众所周知,货币的存在价值就是交易的便利化、稳定性以及其所包含的国家信用和立体化的力量体系。尤其在全球经济活动日益金融化的今天,掌握汇率主导权意味着掌握了全球经济分工与财富分配的钥匙。这也是作为全球超级大国的美国自“二战”以来将美元视为国家命根子的机理所在。
美国之所以能够在相对经济实力显著下降的情势下,依然较为稳固地维系着美元本位,除了替代性的货币力量工具发育不健全之外,一个重要原因在于美国管理复杂金融系统的能力大幅领先于其他国家。美国拥有全球最多的掌握着前沿金融工具的人才库、全球最强大的商业银行体系与投资银行体系、全球最具影响力的信用评级机构,保持着对主要国际金融机构的主导权以及对核心金融信息的垄断,而美联储、美国财政部以及华尔街金融资本之间极为缜密的分工合作关系,使得美国对全球金融定价与交易体系的主导地位自1944年布雷顿森林体系建立以来从未失手。

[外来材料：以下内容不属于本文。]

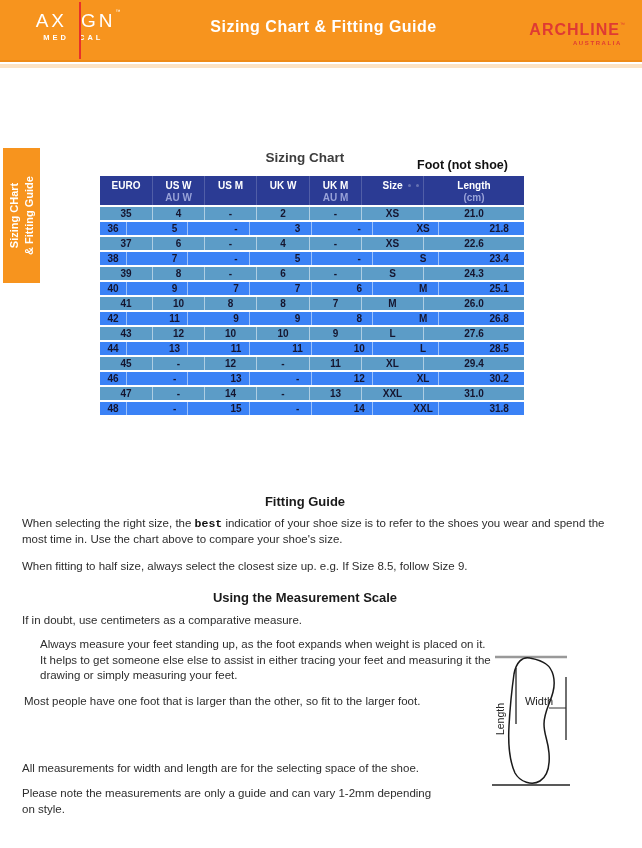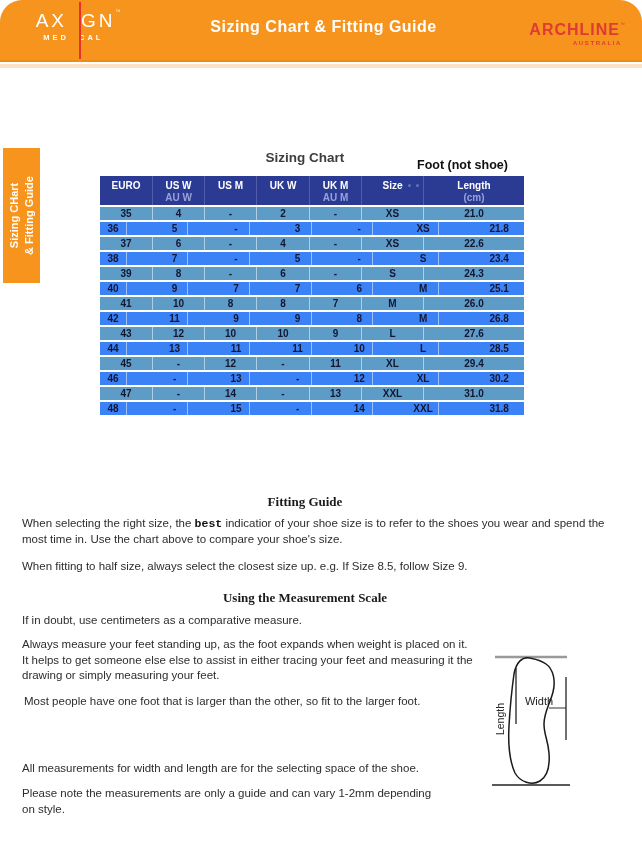"AX" .page { border-radius: 22px -> none }
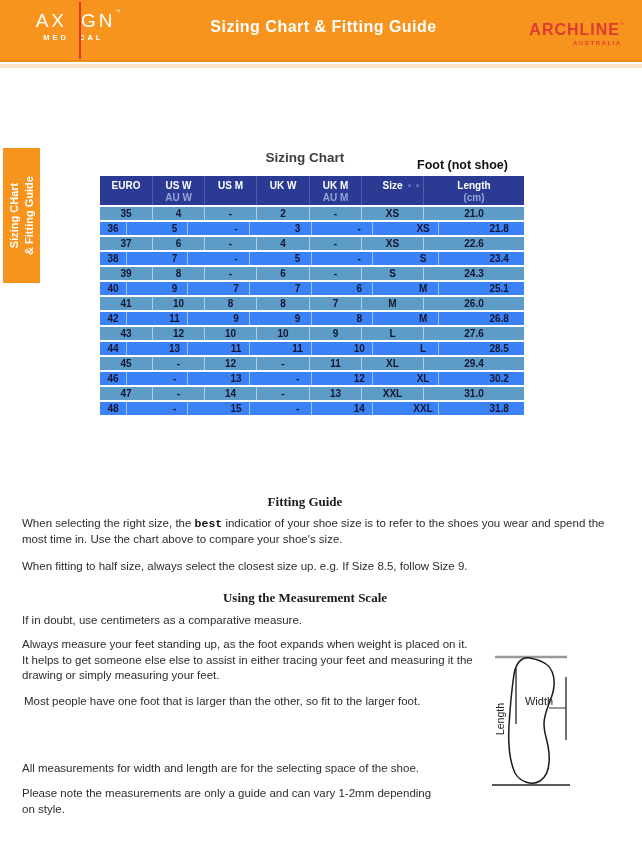"Fitting Guide" .h-center { font-family: Liberation Serif, serif -> none }
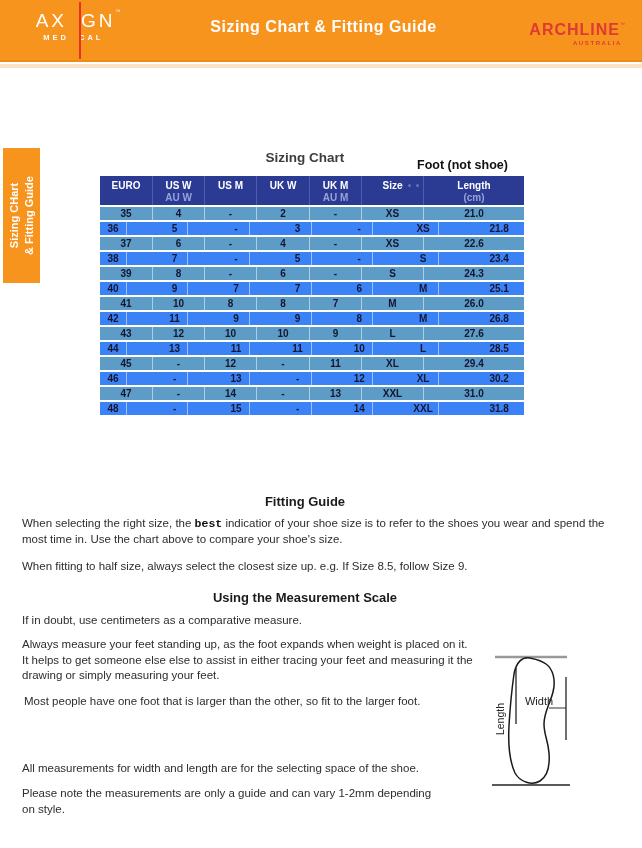"Always measure your feet standing" div.para { left: 22px -> 40px }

如今,代表着新兴经济体工业化和金融开放与发展成就的人民币,加入国际储备资产俱乐部,并初步获得了部分计价功能,向全球经济与金融体系发出了美国作为既有超级强国颜值褪色的信号,更有对一种可能成为替代性力量的被动承认。而该力量一旦获得广泛意义的国际承认,将来会否发育成为一种颠覆性力量,还真难预测。或许,美国担心的,正是这种不确定性。
金融觉醒意识不断增强的中国早已认识到:金融竞争力本质上取决于实体经济竞争力和贸易价值链提升以及金融市场的发展状况。中国必须构筑制造业竞争优势,持续提升贸易竞争力,谋求全球金融变迁中人民币的重要角色,才能在全球金融价值链高端环节占据一席之地。